AWS open source news and updates #107
April 4th, 2022 - Instalment #107
Newsletter #107.
Welcome to edition #107 of the AWS open source newsletter, and we have a bumper edition this week packed with more great new open source projects and content for you to consume. Topics featured this week include optimising open source big data tools, developer tooling, case studies and we even some some great open source content for .NET core developers.
This weeks projects include a really nice handy browser plugin called “aws-search-extension”, that lets you search and find developer information from the AWS docs, a tool that will help you detect whether you have configured or using dockershim in your Kubernetes clusters, a library to help you integrate Amazon Cognito in your Laravel PHP applications, and plenty more developer tools and sample projects.
If reading is more your thing, check out the content featuring Kubernetes, PostgreSQL, Magma, Apache Airflow, Apache Flink, Apache Hive, OpenZFS, Karpenter, Apache Hadoop, Medusa, cdk8s, OpenSearch, Projen, Spline, and more. This weeks video feature a quick walk through of using RepliByte and looking at your options of using Blazor on AWS.
Do you have an interesting open source project you want to share?
As always, if you are working on anything interesting you would like me to include in this weekly round up, please drop me a line at ricsue@amazon.com.
Celebrating open source contributors
The articles posted in this series are only possible thanks to contributors and project maintainers and so I would like to shout out and thank those folks who really do power open source and enable us all to build on top of what they have created.

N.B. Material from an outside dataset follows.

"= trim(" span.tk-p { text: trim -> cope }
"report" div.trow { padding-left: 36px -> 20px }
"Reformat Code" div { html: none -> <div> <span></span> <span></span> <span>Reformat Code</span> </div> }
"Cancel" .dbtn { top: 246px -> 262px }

So thank you to the following open source heroes: Ualter Otoni Pereira, Noam Dahan, Martin Andreev, Carlos Padilla, Romaric Philogène, Michael Brewer, Pit, Julio Faerman, Jens-Uwe Walther, Jesse Butler, David Pérez Caparrós, Alexander Hobmeier, Benjamin Maier-Fuchs, Rabi Abdel, Praveen Kumar, Avnish Jain, Praveen Panati, Suthan Phillips, Aditya Shah, Syed Shameerur Rahman, Gowtham S, Abhishek Nanda, Anurag Gupta, Philip M. Gollucci, Khoa Nguyen, Krithivasan Balasubramaniyan, Francois Bouteruche, and Rahul Shaurya.
Make sure you find and follow these builders and keep up to date with their open source projects and contributions.
Latest open source projects
Community
awsbe-site
awsbe-site AWS Community Builder Ualter Otoni Pereira has created this tool written in Go, to help handle AWS Session connections on terminals. It uses your configured AWS Shared Config and Credentials files, and manages Roles to Assume, MFA Token requests, AWS SSO Sign-in, AWS SSO Tokens and the expiration of opened sessions.
aws-lambda-events
aws-lambda-events this open source tool from AWS Community Builder Michael Brewer, provides a collection of resources and tools on the different input and outputs that AWS Lambda expects. You can use this tool to publish your locally defined test events to the Lambda Console, and the project has 100s of different examples and cli tools with examples to help get you started.
task-tree
task-tree this new tool from my friend and former colleague Julio Faerman, looks to help you automate complex maintenance and troubleshooting tasks in cloud computing. One of the things this tool can help you with is to cleanup AWS resources based on a naming prefix. Julio warmly welcomes any contributions and has provided a wish list of things he wants to add to this project.
aws-search-extension
aws-search-extension so I missed this project from Pit, but thanks to the AWS Community Builders who shared this project in our Slack channel. This is a browser plugin that provides a search-extension, providing quick, fuzzy-search results for AWS developers. Includes AWS API, AWS CLI and AWS CloudFormation references, and opens the official AWS documentation page when you select an item. Looks like it is compatible with most browsers (but I only tried with Chrome/Firefox). Once you have it installed, from the tab just type in “ase” and then space, and you will see a new search bar appear. Very nice.
Tools
kubectl-detector-for-docker-socket
kubectl-detector-for-docker-socket this tool will help you detect whether you are using the dockershim that is being removed from Kubernetes 1.24. It is a kubectl plugin to detect if active Kubernetes workloads are mounting the docker socket (docker.sock) volume.
nestjs-s3
nestjs-s3 NestJS is an AWS S3 library allows you to use the AWS SDK v3 in a more friendly and familiar way by providing injectable services for managing things like buckets and objects. There is a great write up from Martin Andreev on the backstory for this project, so make sure you read NestJS AWS S3 – From an idea to reality.
Slyther
Slyther this open source tool from Avantika is AWS Security tool to check read/write/delete access for S3 buckets.
aws-cognito
aws-cognito this package provides a simple way to use AWS Cognito authentication in Laravel 7.x for Web and API Auth Drivers. Check out the demo application and nice examples and documentation of how to use it within your PHP/Laravel projects.
Demos and Samples
aws-do-pm
aws-do-pm this sample repository is an all-in-one template for building a predictive modelling application, built on the Do framework (a prescriptive project structure and a set of simple management scripts for building and running your application). The example walks you through modeling Electric Vehicles (EVs) and covers the process of building, running, and scaling a demo application step by step, starting from a fresh clone of the aws-do-pm repository to building and automatically deploying continuously updating predictive models for a fleet of Electric Vehicles using Artificial Neural Networks, trained by PyTorch.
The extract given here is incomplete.